The "ö" can be written as a compound #$006F + #$0308 in canonical format ... 
and as #$00f6 in the "normalized" format. For most normal applications it just 
doesn't really matter either way because a user that is inputting text under 
his local codepage will always do it the same way and hence chances of you 
encountering a mix between canonical/normalized version will be close to zero. 
You only ever get issues if you cross codepage boundaries (like for example if 
you have users in different countries storing data in a database - which is why 
international databases often use UTF-8 to store data instead of their native 
charactersets). Most of the better databases (like for example Oracle) have 
built in support for sorting and handling canonical format and do the 
conversion automatically for you  ... for someone writing desktop applications 
it usually just isn't an issue either way. 


Kind Regards,
Stefan Mueller 
_______________________
R&D Manager
ORCL Toolbox LLP, Japan
http://www.orcl-toolbox.com 
 


-----Original Message-----
From: delphi-boun...@delphi.org.nz [mailto:delphi-boun...@delphi.org.nz] On 
Behalf Of John Bird
Sent: Tuesday, November 23, 2010 7:33 PM
To: NZ Borland Developers Group - Delphi List
Subject: Re: [DUG] Upgrading to XE - Unicode strings questions

Iterating over a string is for the purpose of doing something with each 
individual character......whether it is a ‘A’   or a 'A' with a ^ (caret) on 
top of it.   When I said the number of bytes in a character varies I was not 
meaning the number of bytes in a Char - I was meaning the total number of 
bytes in a one resulting character or letter might vary.   For instance the 
word fiancee  (with an acute on the last e) has 7 characters, the last of which 
might be 2 code units

When I iterate over a string I ideally want to get one character in the word 
each time:

could I build a string like this?

setlength(String1,7);
string1[1] := 'f';
string1[2] := 'i';
string1[3] := 'a';
string1[4] := 'n';
string1[5] := 'c';
string1[6] := 'e';
string1[7] := 'e';            //I would want the full e acute here

hence I want to be able to go

    for i :=1 to length(string1) do
    begin
            thisChar:=string1[i];        //get each character one at a time
            listbox1.items.add('i=' + inttostr(i)+'  character at position i = 
' +ThisChar;
    end

I would be expecting to see 7 characters, 7 lines in the list box, and 
length=7,  with the last being e acute.
Now everything Jolyon  are saying and Cary also implies that this is not 
going to work.   This looks to be a real nuisance!

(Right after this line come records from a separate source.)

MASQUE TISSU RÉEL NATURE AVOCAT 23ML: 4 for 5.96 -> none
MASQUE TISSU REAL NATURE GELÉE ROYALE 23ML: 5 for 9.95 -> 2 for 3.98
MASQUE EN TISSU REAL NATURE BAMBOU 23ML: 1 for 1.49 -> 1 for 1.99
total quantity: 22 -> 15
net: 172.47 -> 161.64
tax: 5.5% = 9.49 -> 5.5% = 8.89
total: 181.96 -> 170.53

Now I think the e acute could be one unicode character (as there is likely to 
be a representation using one character, one code point and one code
unit) or as one character, two code units, 2*2 bytes - a surrogate pair - 
where eg one supplies the e and one the acute.   So it looks like what I see 
might vary according to how the e acute is encoded in the string?

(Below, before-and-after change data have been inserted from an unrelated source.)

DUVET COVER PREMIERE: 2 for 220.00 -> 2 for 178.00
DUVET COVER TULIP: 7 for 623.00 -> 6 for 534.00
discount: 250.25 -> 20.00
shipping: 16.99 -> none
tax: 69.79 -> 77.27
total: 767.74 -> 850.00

As I read further this gets murkier, as some of the things Cary Jensen says are 
not the same as what you say even if you say it emphatically!

This is why I am thinking we have to understand clearly Unicode, and the 
Windows implementation of it.....and I don't really yet.

Here is what Cary Jensen says about a similar example with 7 characters, one of 
which is a surrogate pair:

"
Although there are 7 characters in the printed string, the UnicodeString 
contains 8 code units, as returned by the Length function. Inspection of the 
6th and 7th elements of the UnicodeString reveal the high and low surrogate 
values, each of which are code units.
And, though the size of the UnicodeString is 16 bytes, ElementToCharLen 
accurately returns that there were a total of 7 code points in the string.
While these answers suffice for surrogate pairs, unfortunately, things are not 
exactly the same when it comes to composite characters. Specifically, when a 
UnicodeString contains at least one composite character, that composite 
character may occupy two or more code units, though only one actual character 
will appear in the displayed string. 
Furthermore,
ElementToCharLen is designed specifically to handle surrogate pairs, and not 
composite characters.
Actually, composite characters introduce an issue of string normalization, 
which is not currently handled by Delphi's RTL (runtime library). When I asked 
Seppy Bloom about this, he replied that Microsoft has recently added 
normalization APIs (application programming
interfaces) to some of the latest versions of Windows, ® including Windows® 
Vista, Windows® Server 2008, and Windows® 7.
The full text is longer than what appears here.